Revision comparison data

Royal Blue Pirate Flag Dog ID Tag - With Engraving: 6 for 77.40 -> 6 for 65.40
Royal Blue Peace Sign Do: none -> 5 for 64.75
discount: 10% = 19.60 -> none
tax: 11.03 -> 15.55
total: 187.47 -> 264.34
==
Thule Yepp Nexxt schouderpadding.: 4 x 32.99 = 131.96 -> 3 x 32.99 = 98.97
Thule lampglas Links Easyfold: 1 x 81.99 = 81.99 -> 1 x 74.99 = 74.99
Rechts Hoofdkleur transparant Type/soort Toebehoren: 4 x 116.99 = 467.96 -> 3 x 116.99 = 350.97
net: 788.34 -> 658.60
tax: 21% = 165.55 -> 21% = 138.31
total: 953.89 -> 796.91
==
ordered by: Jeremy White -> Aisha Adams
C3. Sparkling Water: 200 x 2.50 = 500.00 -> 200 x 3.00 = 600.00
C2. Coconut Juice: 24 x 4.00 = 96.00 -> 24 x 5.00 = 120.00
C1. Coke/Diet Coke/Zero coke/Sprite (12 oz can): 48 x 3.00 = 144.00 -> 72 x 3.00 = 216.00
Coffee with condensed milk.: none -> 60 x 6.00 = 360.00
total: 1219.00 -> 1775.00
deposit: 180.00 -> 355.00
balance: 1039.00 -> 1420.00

Aim of the exercise:
Repeat exactly the lines above from the one with "C2. Coconut Juice: 24" up to and including the one with "balance: 1039.00 -> 1420.00". No other line belongs in the reply.

Response box:
C2. Coconut Juice: 24 x 4.00 = 96.00 -> 24 x 5.00 = 120.00
C1. Coke/Diet Coke/Zero coke/Sprite (12 oz can): 48 x 3.00 = 144.00 -> 72 x 3.00 = 216.00
Coffee with condensed milk.: none -> 60 x 6.00 = 360.00
total: 1219.00 -> 1775.00
deposit: 180.00 -> 355.00
balance: 1039.00 -> 1420.00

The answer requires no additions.